WORK REQUIRED
All records below must be written out exactly, with the pictures excluded.

DATA RECORDS
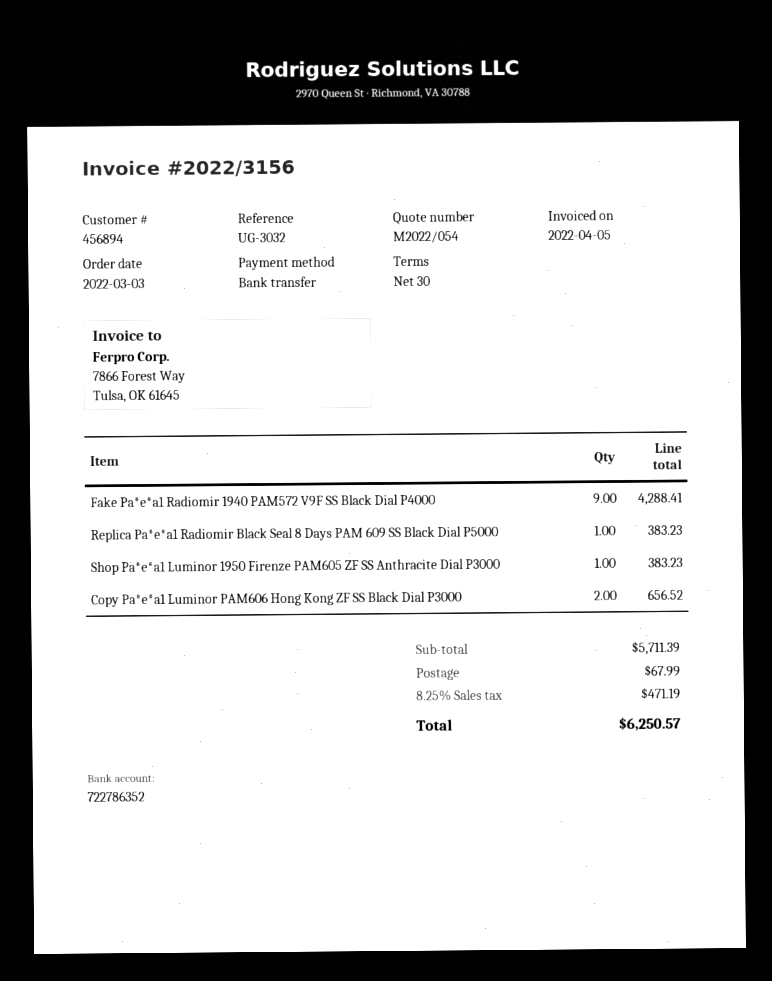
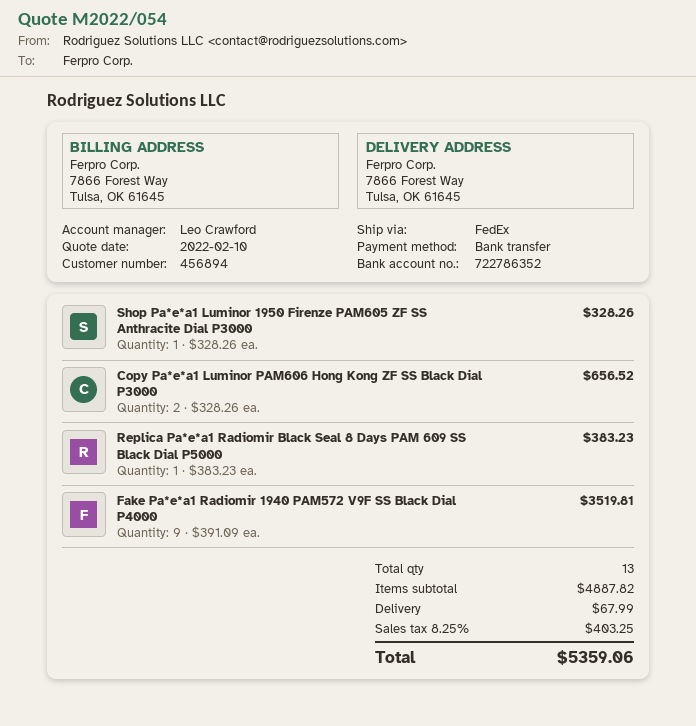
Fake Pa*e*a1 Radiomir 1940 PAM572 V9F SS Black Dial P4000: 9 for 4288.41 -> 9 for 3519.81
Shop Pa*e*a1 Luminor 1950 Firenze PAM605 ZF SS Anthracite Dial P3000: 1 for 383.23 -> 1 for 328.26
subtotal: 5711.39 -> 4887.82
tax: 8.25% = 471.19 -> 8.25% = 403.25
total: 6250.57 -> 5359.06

SOLVED EXERCISE
Fake Pa*e*a1 Radiomir 1940 PAM572 V9F SS Black Dial P4000: 9 for 4288.41 -> 9 for 3519.81
Shop Pa*e*a1 Luminor 1950 Firenze PAM605 ZF SS Anthracite Dial P3000: 1 for 383.23 -> 1 for 328.26
subtotal: 5711.39 -> 4887.82
tax: 8.25% = 471.19 -> 8.25% = 403.25
total: 6250.57 -> 5359.06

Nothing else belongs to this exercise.